═══ Information supplied

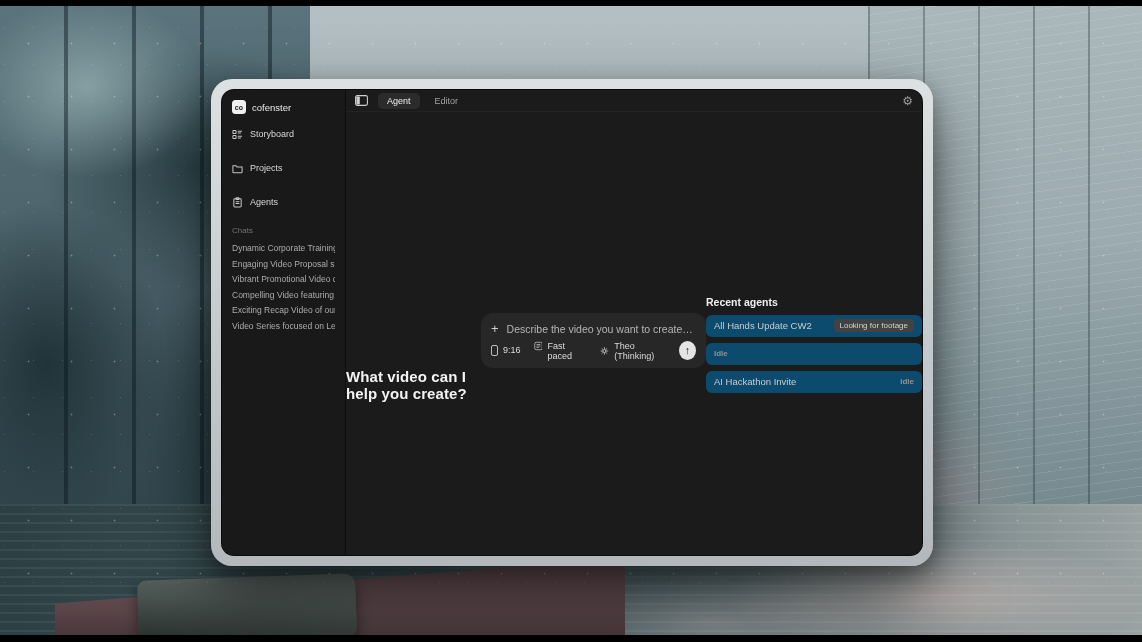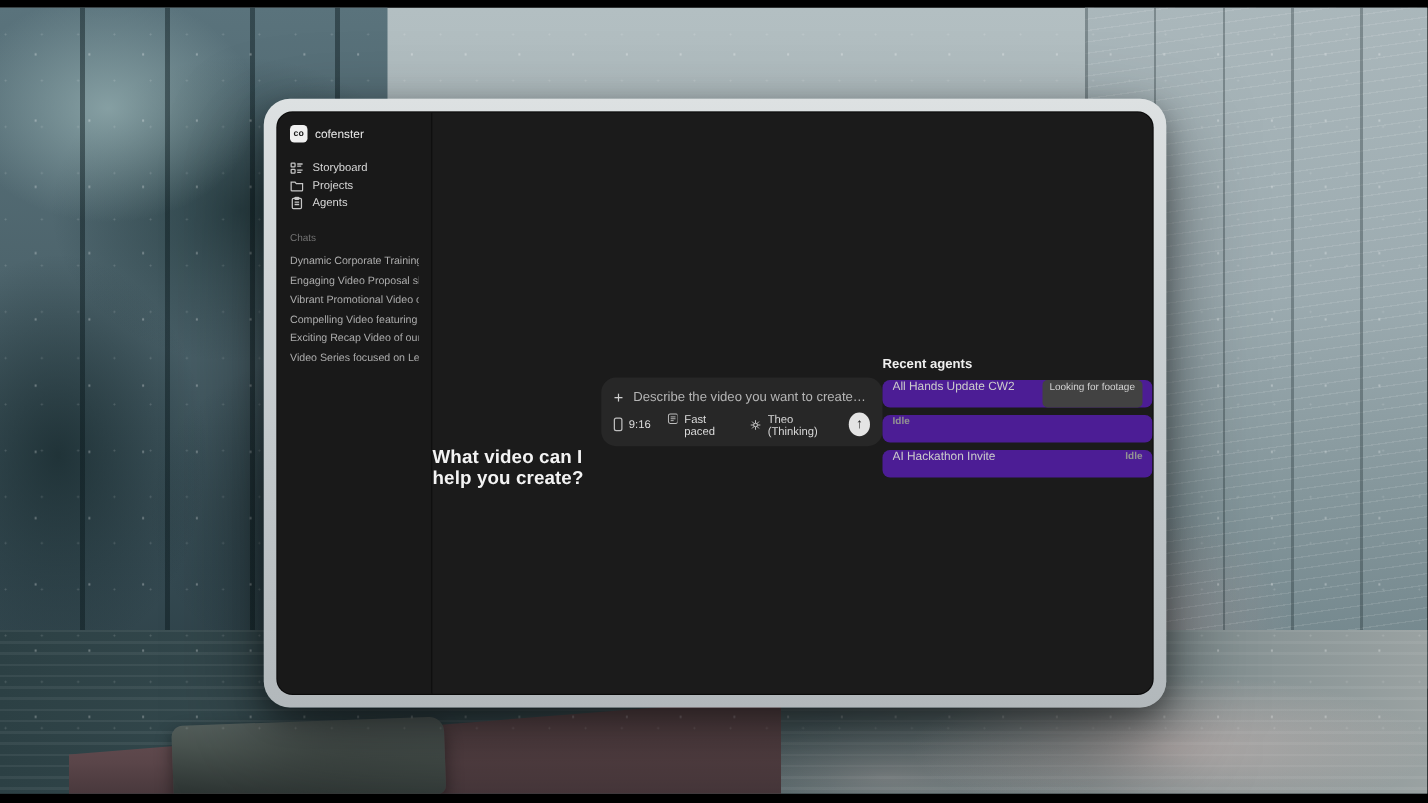--- a/index.html
+++ b/index.html
@@ -52,21 +52,21 @@
     display:flex; overflow:hidden; border:1px solid rgba(0,0,0,0.55); }
 
   
   .sidebar { width:124px; flex:none; background:#191919; border-right:1px solid #0d0d0d;
     padding:9px 10px; display:flex; flex-direction:column; }
   .brand-row { display:flex; align-items:center; gap:6px; height:16px; }
   .logo-box { width:14px; height:14px; border-radius:3.5px; background:#f0f0f0;
     color:#1a1a1a; font-size:7px; font-weight:bold; display:flex; align-items:center;
     justify-content:center; letter-spacing:0.2px; }
   .brand-name { font-size:9.5px; color:#e9e9e9;text-align:right; }
-  .nav { margin-top:12px; display:flex; flex-direction:column; gap:0; }
+  .nav { margin-top:12px; display:flex; flex-direction:column; gap:20px; }
   .nav-item { display:flex; align-items:center; gap:7px; height:14px; border-radius:4px;
     color:#d8d8d8; font-size:9px; cursor:default; }
   .nav-item svg { width:11px; height:11px; stroke:#c6c6c6; fill:none;
     stroke-width:1.1; flex:none; }
   .chats-header { margin-top:17px; font-size:8px; color:#737373; }
   .chat-list { margin-top:6px; display:flex; flex-direction:column; }
   .chat-item { font-size:8.5px; color:#acacac; line-height:15.6px; white-space:nowrap;
     overflow:hidden; cursor:default; }
 
   
@@ -98,22 +98,22 @@
   .composer-right { margin-left:auto; display:flex; align-items:center; gap:9px; }
   .model-chip { display:flex; align-items:center; gap:5px; color:#d8d8d8; font-size:9px; }
   .sparkle-icon { width:10px; height:10px; }
   .send-btn { width:19px; height:19px; border-radius:50%; background:#e4e4e4; border:none;
     color:#1d1d1d; font-size:11px; font-weight:bold; display:flex; align-items:center;
     justify-content:center; line-height:1; padding:0 0 1px; }
 
   .recent { width:392px; margin-top:21px; }
   .recent-header { font-size:10.5px; font-weight:bold; color:#efefef; }
   .agent-list { margin-top:7px; display:flex; flex-direction:column; gap:6px; }
-  .agent-row { height:22px; background:#4c1d95; border-radius:6px; display:flex;
-    padding:0 8px; }
+  .agent-row { height:22px; background:#0c4a6e; border-radius:6px; display:flex;
+    align-items:center; padding:0 8px; }
   .agent-title { font-size:9.5px; color:#cccccc; flex:1; white-space:nowrap;
     overflow:hidden; }
   .status-badge { font-size:8px; color:#d2d2d2; background:#424242; border-radius:4px;
     padding:2.5px 6px; line-height:1; }
   .status-text { font-size:8px; color:#929292;font-weight:bold; }
 </style>
 </head>
 <body>
 
 <div class="scene">
@@ -169,20 +169,29 @@
         <div class="chat-item">Dynamic Corporate Training Vide…</div>
         <div class="chat-item">Engaging Video Proposal showca…</div>
         <div class="chat-item">Vibrant Promotional Video capturi…</div>
         <div class="chat-item">Compelling Video featuring empl…</div>
         <div class="chat-item">Exciting Recap Video of our recen…</div>
         <div class="chat-item">Video Series focused on Leaders…</div>
       </div>
     </div>
 
     <div class="main">
+      <div class="topbar">
+        <svg class="toggle-icon" viewBox="0 0 13 11">
+          <rect x="0.6" y="0.6" width="11.8" height="9.8" rx="1.6" fill="none" stroke="#cfcfcf" stroke-width="1.1"></rect>
+          <rect x="1.4" y="1.4" width="3.4" height="8.2" rx="0.8" fill="#cfcfcf"></rect>
+        </svg>
+        <div class="tab active">Agent</div>
+        <div class="tab">Editor</div>
+        <div class="gear">⚙</div>
+      </div>
 
       <div class="content">
         <div class="heading">What video can I help you create?</div>
 
         <div class="composer">
           <div class="composer-top">
             <span class="plus">+</span>
             <input class="composer-input" type="text" placeholder="Describe the video you want to create…" style="">
           </div>
           <div class="composer-bottom">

══════

The copy should run from the first line of the material above through the line with "height:11px; stroke:#c6c6c6; fill:none;", repeated exactly and without pictures.

• Answer for this exercise:
--- a/index.html
+++ b/index.html
@@ -52,21 +52,21 @@
     display:flex; overflow:hidden; border:1px solid rgba(0,0,0,0.55); }
 
   
   .sidebar { width:124px; flex:none; background:#191919; border-right:1px solid #0d0d0d;
     padding:9px 10px; display:flex; flex-direction:column; }
   .brand-row { display:flex; align-items:center; gap:6px; height:16px; }
   .logo-box { width:14px; height:14px; border-radius:3.5px; background:#f0f0f0;
     color:#1a1a1a; font-size:7px; font-weight:bold; display:flex; align-items:center;
     justify-content:center; letter-spacing:0.2px; }
   .brand-name { font-size:9.5px; color:#e9e9e9;text-align:right; }
-  .nav { margin-top:12px; display:flex; flex-direction:column; gap:0; }
+  .nav { margin-top:12px; display:flex; flex-direction:column; gap:20px; }
   .nav-item { display:flex; align-items:center; gap:7px; height:14px; border-radius:4px;
     color:#d8d8d8; font-size:9px; cursor:default; }
   .nav-item svg { width:11px; height:11px; stroke:#c6c6c6; fill:none;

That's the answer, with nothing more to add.